Sorry - this might be a bit long.
We have asked my mom to join us at the delivery of our first child. A few days ago we met with her to discuss what the game plan was going to be for the big day, as in, who is driving, what needs to be packed to go to the hospital, what our expectations are, and that we are going to ask her to leave us alone once the baby comes (our hospital is Baby-Friendly and they encourage a 2-hr alone babymoon following the birth). She was pretty much OK with that, although she did seem disappointed. I explained that she couldn't be there because then my dad and the ILs would have to be there too, and I was not going to be in any mood to share those first moments, and she got it.
However, my dad does not seem to get it. He is a surgeon/professor at the hospital, and he informed us that he plans on being there for the whole delivery, even if he is not in the room with us. I told him, I don't feel comfortable with you in the room, and I'm only allowed 2 people. He said, well, I'm a prof at the hospital, so I can come in and it doesn't count, and I just want to make sure you're being taken care of. I really don't want him meddling. I trust my OB and I don't want anyone stepping on her toes. The he said: I'm going to make sure you get one of the private recovery rooms (usually go first come first serve), do I call the maternity ward, or do I call your OB? I was like, you're not calling anyone! Last thing I need is for the people who I need on my team to think I'm some spoiled brat with an over-involved dad who does NOT get it. Yargh... now I'm so stressed out about what my Dad plans on doing behind my back to "help out". Not to mention, if both of my parents are involved during the birth, then I'm going to have to make allowances for my ILs, and they have a great knack for stressing me out (they're super critical and think they are experts on everything).
I know I just need to call him and tell him to back off, but I also know that this is an ego thing for him, and he's going to feel like I don't think he can help out (he can't anyway - he's an ENT, not an OB!). This is really stressing me out. Anybody else have any success dealing with a parent who wants to be more involved than you want?
Re: telling dad to back off?
You should be honest with him and let him know you don't want to make your OB uncomfortable, I'm sure he as a Dr doesn't want anyone stepping on his toes.
Also you should tell him that if you open an exception for him you will have to do the same for your ILs and you are not cool with everyone there as if your privacy didn't matter. That you appreciate it and know he only wants to help but everything is going to be fine and he will get a chance to snuggle the baby as soon as you are ready for the grandparents to come in.
I'm sure it will be easier to talk to him than it would be to talk to your ILs, after all he is your father and he should if not understand, respect your wishes.

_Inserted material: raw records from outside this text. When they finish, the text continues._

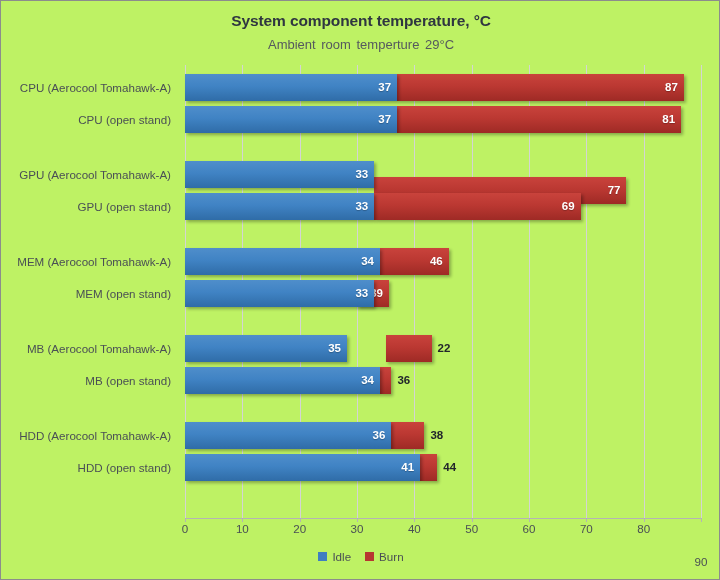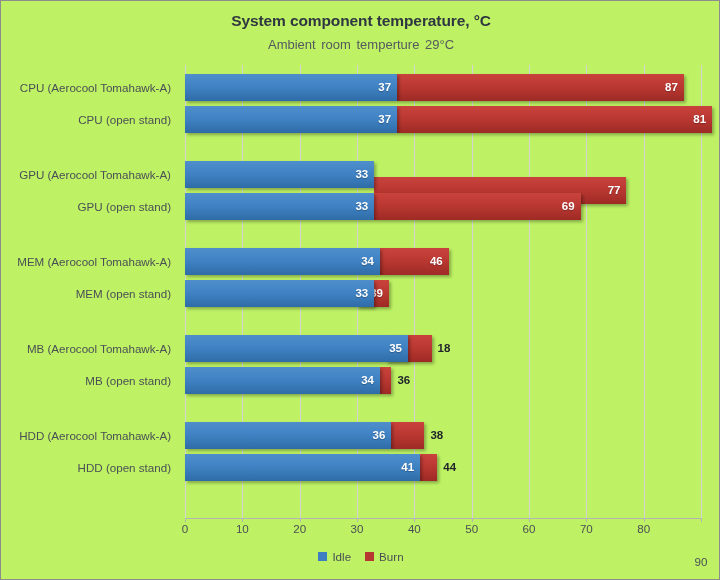--- a/index.html
+++ b/index.html
@@ -210,21 +210,21 @@
     <div id="bars">
         <div class="bar-row" style="top: 9px; height: 27px; width: 516px;">
           <div class="seg seg-burn" style="left: 212.133px; width: 286.667px;">
             <span class="seg-label inside">87</span>
           </div>
           <div class="seg seg-idle" style="left: 0px; width: 212.133px;">
             <span class="seg-label inside">37</span>
           </div>
         </div>
         <div class="bar-row" style="top: 41px; height: 27px; width: 516px;">
-          <div class="seg seg-burn" style="left: 212.133px; width: 284px; padding-left: 31px;">
+          <div class="seg seg-burn" style="left: 212.133px; width: 284px;">
             <span class="seg-label inside">81</span>
           </div>
           <div class="seg seg-idle" style="left: 0px; width: 212.133px;">
             <span class="seg-label inside">37</span>
           </div>
         </div>
         <div class="bar-row" style="top: 96px; height: 27px; width: 516px;">
           <div class="seg seg-burn" style="left: 189.2px; width: 252.267px; margin-top: 16px;">
             <span class="seg-label inside">77</span>
           </div>
@@ -251,23 +251,23 @@
         <div class="bar-row" style="top: 215px; height: 27px; width: 516px;">
           <div class="seg seg-burn" style="left: 172px; width: 32px;">
             <span class="seg-label inside">39</span>
           </div>
           <div class="seg seg-idle" style="left: 0px; width: 189.2px;">
             <span class="seg-label inside">33</span>
           </div>
         </div>
         <div class="bar-row" style="top: 270px; height: 27px; width: 516px;">
           <div class="seg seg-burn" style="left: 200.667px; width: 45.8667px;">
-            <span class="seg-label outside">18</span>
-          </div>
-          <div class="seg seg-idle" style="left: 0px; width: 223px;">
+            <span class="seg-label outside">22</span>
+          </div>
+          <div class="seg seg-idle" style="left: 0px; width: 162px;">
             <span class="seg-label inside">35</span>
           </div>
         </div>
         <div class="bar-row" style="top: 302px; height: 27px; width: 516px;">
           <div class="seg seg-burn" style="left: 194.933px; width: 11.4667px;">
             <span class="seg-label outside">36</span>
           </div>
           <div class="seg seg-idle" style="left: 0px; width: 194.933px;">
             <span class="seg-label inside">34</span>
           </div>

im sorry your dad's so pushy and im sorry i dont have more advice
i just HAVE to say, as someone that works in the hospital you do not want him "making sure" you get anything. firstly because (especially if OB is not his dept) he can try all he wants but theres no guarantee he'll get you anything. second, all that WILL leave a bad taste in the mouth of any caregivers you have that have to deal with him "behind the scenes" if you will. and i would love to say that their experiences with him wouldnt effect you or your treatment but theres always the chance that it will, even if that just means you might catch a little attitude or rudeness. and you will feel the need to be extra nice just to compensate for him, which is the last thing youll have energy to do while laboring.

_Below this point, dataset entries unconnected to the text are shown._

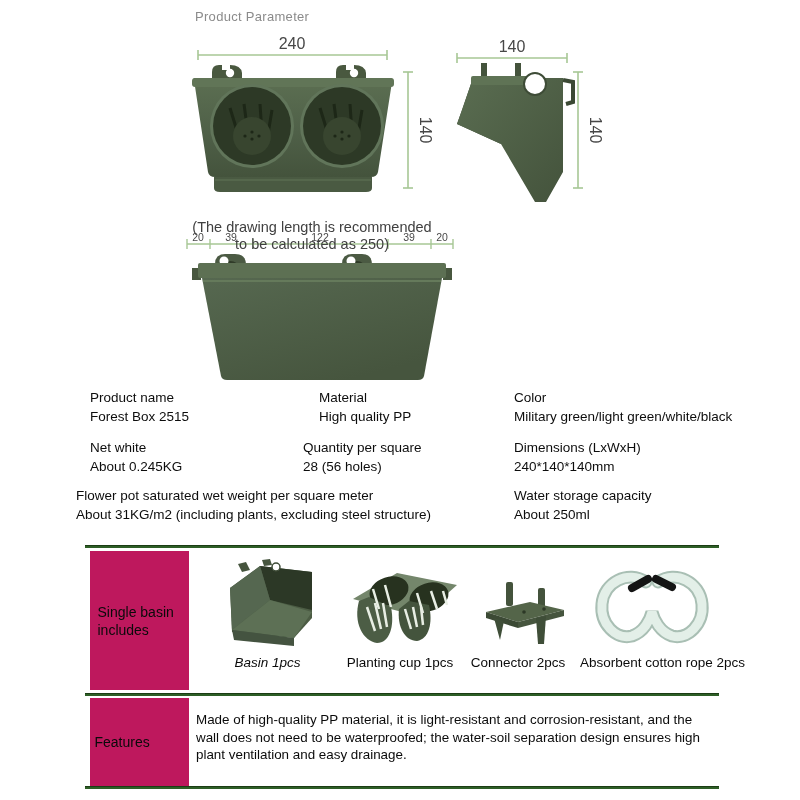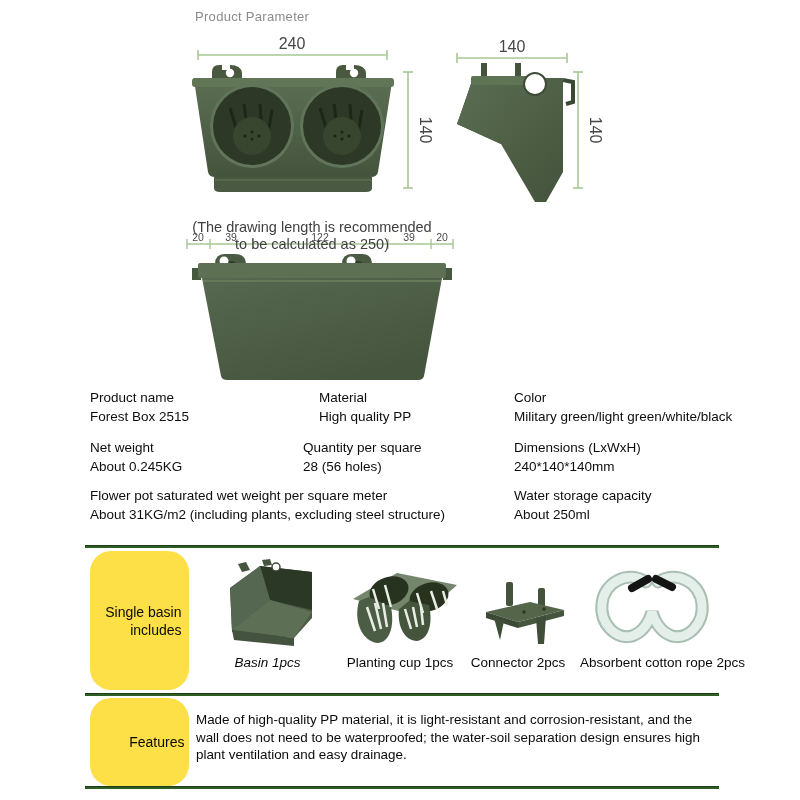--- a/index.html
+++ b/index.html
@@ -14,21 +14,21 @@
   .dim-num { fill:#474747; font-size:16px; }
   .dim-num-sm { fill:#4a4a4a; font-size:10.5px; }
   .note {
     left:157px; top:219px; width:310px; text-align:center;
     font-size:14.5px; line-height:17px; color:#404040; z-index:5;
   }
   .spec { font-size:13.5px; line-height:19px; color:#0d0d0d; }
   .spec .lab { display:block; }
   .spec .val { display:block; }
   .secline { left:85px; width:634px; height:3px; background:#2e5e26; border-top:1px solid #1c3d15; }
-  .graybox { background:#fde047; display:flex; align-items:center; justify-content:center; text-align:right;border-radius:21px; }
+  .graybox { background:#be185d; display:flex; align-items:center; justify-content:center; text-align:left; }
   .graybox .gb-label { font-size:14px; color:#0a0a0a; line-height:18px; width:84px; }
   .item-label { font-size:13.5px; color:#0b0b0b; text-align:center; white-space:nowrap; }
   .features-text { left:196px; top:711px; width:522px; font-size:13.4px; line-height:17.5px; color:#0b0b0b; }
 </style>
 </head>
 <body>
 
 <div class="page">
 
   <div class="abs page-title">Product Parameter</div>
@@ -172,32 +172,32 @@
   </div>
   <div class="abs spec" style="left:319px;top:388px;width:200px;">
     <span class="lab">Material</span>
     <span class="val">High quality PP</span>
   </div>
   <div class="abs spec" style="left:514px;top:388px;width:280px;">
     <span class="lab">Color</span>
     <span class="val">Military green/light green/white/black</span>
   </div>
   <div class="abs spec" style="left:90px;top:438px;width:205px;">
-    <span class="lab">Net weight</span>
+    <span class="lab">Net white</span>
     <span class="val">About 0.245KG</span>
   </div>
   <div class="abs spec" style="left:303px;top:438px;width:200px;">
     <span class="lab">Quantity per square</span>
     <span class="val">28 (56 holes)</span>
   </div>
   <div class="abs spec" style="left:514px;top:438px;width:280px;">
     <span class="lab">Dimensions (LxWxH)</span>
     <span class="val">240*140*140mm</span>
   </div>
-  <div class="abs spec" style="left:90px;top:486px;width:424px;">
+  <div class="abs spec" style="left:76px;top:486px;width:424px;">
     <span class="lab">Flower pot saturated wet weight per square meter</span>
     <span class="val">About 31KG/m2 (including plants, excluding steel structure)</span>
   </div>
   <div class="abs spec" style="left:514px;top:486px;width:280px;">
     <span class="lab">Water storage capacity</span>
     <span class="val">About 250ml</span>
   </div>
 
   <div class="abs secline" style="top:545px;"></div>
   <div class="abs secline" style="top:693px;"></div>

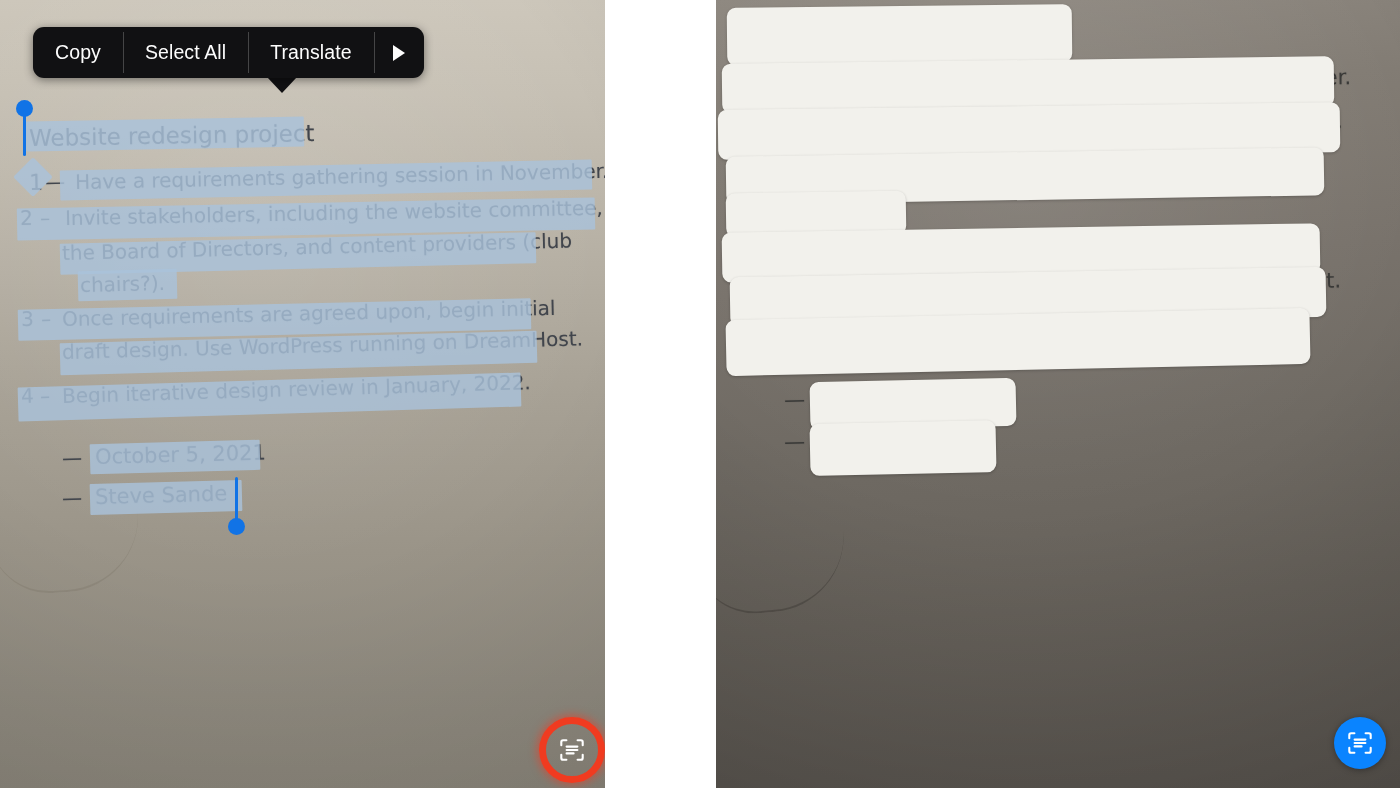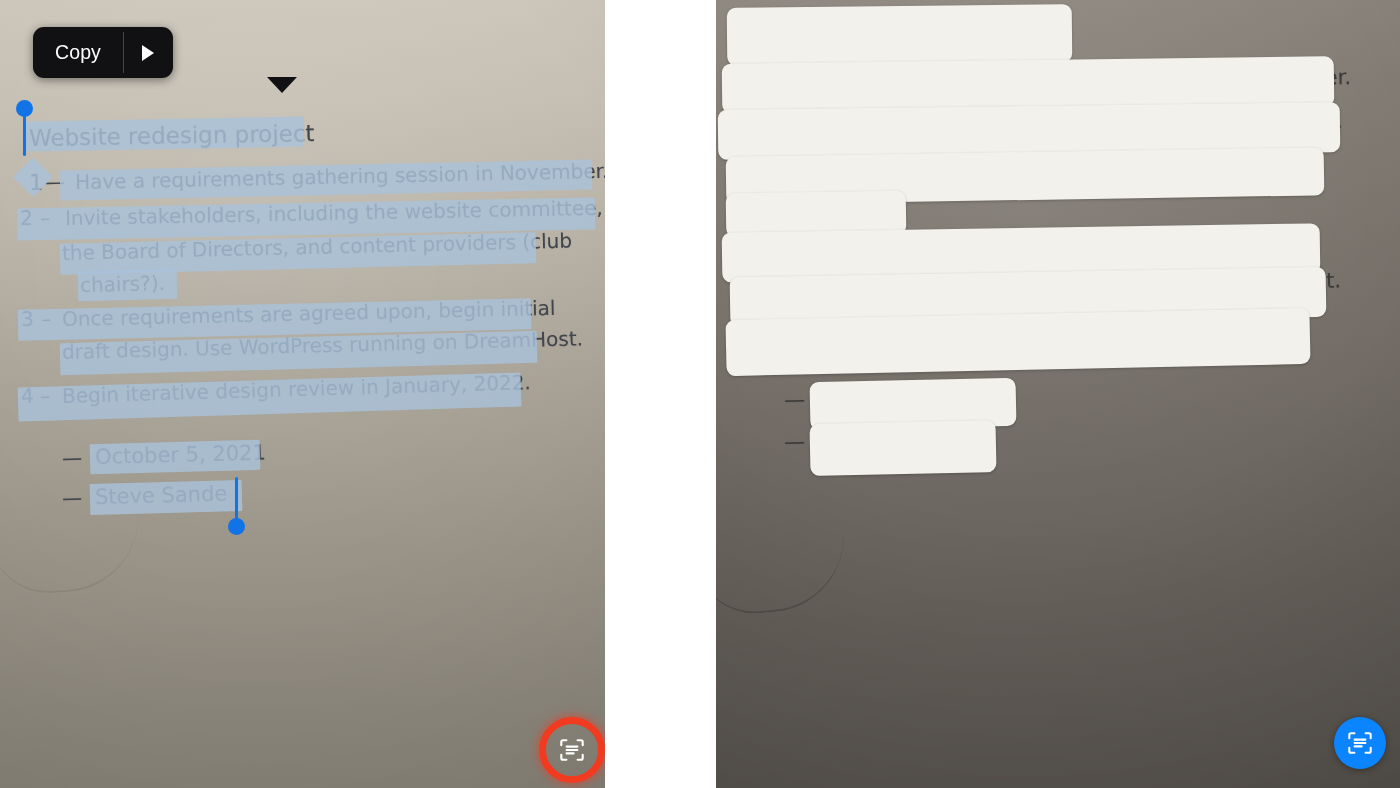--- a/index.html
+++ b/index.html
@@ -281,19 +281,21 @@
           <path d="M7.6 8.6 H18.4"></path>
           <path d="M7.6 12.0 H18.4"></path>
           <path d="M7.6 15.4 H14.6"></path>
         </g>
       </svg>
     </div>
   </div>
 
   <div class="ctx-menu">
     <div class="ctx-item">Copy</div>
+    <div class="ctx-item">Select All</div>
+    <div class="ctx-item">Translate</div>
     <div class="ctx-item arrow">
       <span class="ctx-arrow-gl"></span>
     </div>
   </div>
   <div class="ctx-tail"></div>
 
 </div>
 
 </body></html>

when we have "VIP's" on the floor where i work, its MISERABLE and to be honest nurses dread taking care of that patient simply because they feel like they have to walk on eggshells, like they cant just relax and take care of their patients. so please for your own sanity encourage him to JUST DONT. thats the last thing you want to deal with during YOUR birth experience. its a special time for you and DH to enjoy :]
This makes me smile. As a nurse I can honestly say your dad has a typical surgeon's personality. If he decides to go to the powers that be and does get you made VIP... don't worry. Your attitude with your nurse/ob/and staff is what matters.

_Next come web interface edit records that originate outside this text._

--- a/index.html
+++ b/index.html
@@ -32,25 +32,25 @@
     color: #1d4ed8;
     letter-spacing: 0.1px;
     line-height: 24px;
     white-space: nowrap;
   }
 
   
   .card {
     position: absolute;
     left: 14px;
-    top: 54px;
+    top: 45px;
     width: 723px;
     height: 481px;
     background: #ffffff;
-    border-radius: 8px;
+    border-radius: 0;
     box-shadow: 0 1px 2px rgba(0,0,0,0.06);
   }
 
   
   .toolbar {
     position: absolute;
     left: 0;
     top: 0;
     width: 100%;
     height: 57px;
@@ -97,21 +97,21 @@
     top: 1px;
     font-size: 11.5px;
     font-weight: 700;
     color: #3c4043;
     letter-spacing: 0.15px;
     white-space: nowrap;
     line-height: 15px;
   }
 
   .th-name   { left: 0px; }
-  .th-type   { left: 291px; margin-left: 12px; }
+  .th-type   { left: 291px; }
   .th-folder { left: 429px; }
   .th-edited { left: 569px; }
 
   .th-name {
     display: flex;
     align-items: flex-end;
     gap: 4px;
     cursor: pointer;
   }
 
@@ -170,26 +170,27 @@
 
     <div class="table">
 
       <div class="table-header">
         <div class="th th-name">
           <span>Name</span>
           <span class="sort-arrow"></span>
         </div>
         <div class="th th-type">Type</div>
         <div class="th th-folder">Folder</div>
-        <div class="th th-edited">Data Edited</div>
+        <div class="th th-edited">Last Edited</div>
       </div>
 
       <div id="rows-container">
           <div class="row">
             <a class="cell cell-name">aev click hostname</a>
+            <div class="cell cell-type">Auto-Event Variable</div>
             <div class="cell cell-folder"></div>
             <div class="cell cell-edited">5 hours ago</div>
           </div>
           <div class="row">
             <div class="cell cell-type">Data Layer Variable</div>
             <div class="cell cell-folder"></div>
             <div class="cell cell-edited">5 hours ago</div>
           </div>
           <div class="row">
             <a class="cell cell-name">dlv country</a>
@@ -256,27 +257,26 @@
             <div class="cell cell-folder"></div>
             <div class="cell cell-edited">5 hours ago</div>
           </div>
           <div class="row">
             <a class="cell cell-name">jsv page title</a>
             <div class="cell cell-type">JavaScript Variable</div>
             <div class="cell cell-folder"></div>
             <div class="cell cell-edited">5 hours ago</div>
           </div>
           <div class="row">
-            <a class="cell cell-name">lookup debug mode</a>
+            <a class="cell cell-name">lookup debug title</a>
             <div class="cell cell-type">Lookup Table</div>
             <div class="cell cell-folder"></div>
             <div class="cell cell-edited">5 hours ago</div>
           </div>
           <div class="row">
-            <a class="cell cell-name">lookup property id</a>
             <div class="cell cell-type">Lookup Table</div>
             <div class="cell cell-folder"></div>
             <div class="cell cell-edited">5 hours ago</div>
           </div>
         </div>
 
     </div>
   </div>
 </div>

AND he is wrong, just because he works there does not mean he doesn't count. At the end of the day he is family. If you want him there often times the staff might extend a proffessional courtesy, but it is a courtesy not a right.
Maybe tell him that you trust your ob and staff and if you feel as though your needs are not being met then you will ask him to flex his muscle. But that you chose this hospital because he works there and you trust he wouldn't work at a shotty facility (butter him up, surgeons like that)
If your staff sees uou are not a total pain in the arse then you will be fine. Hang in there!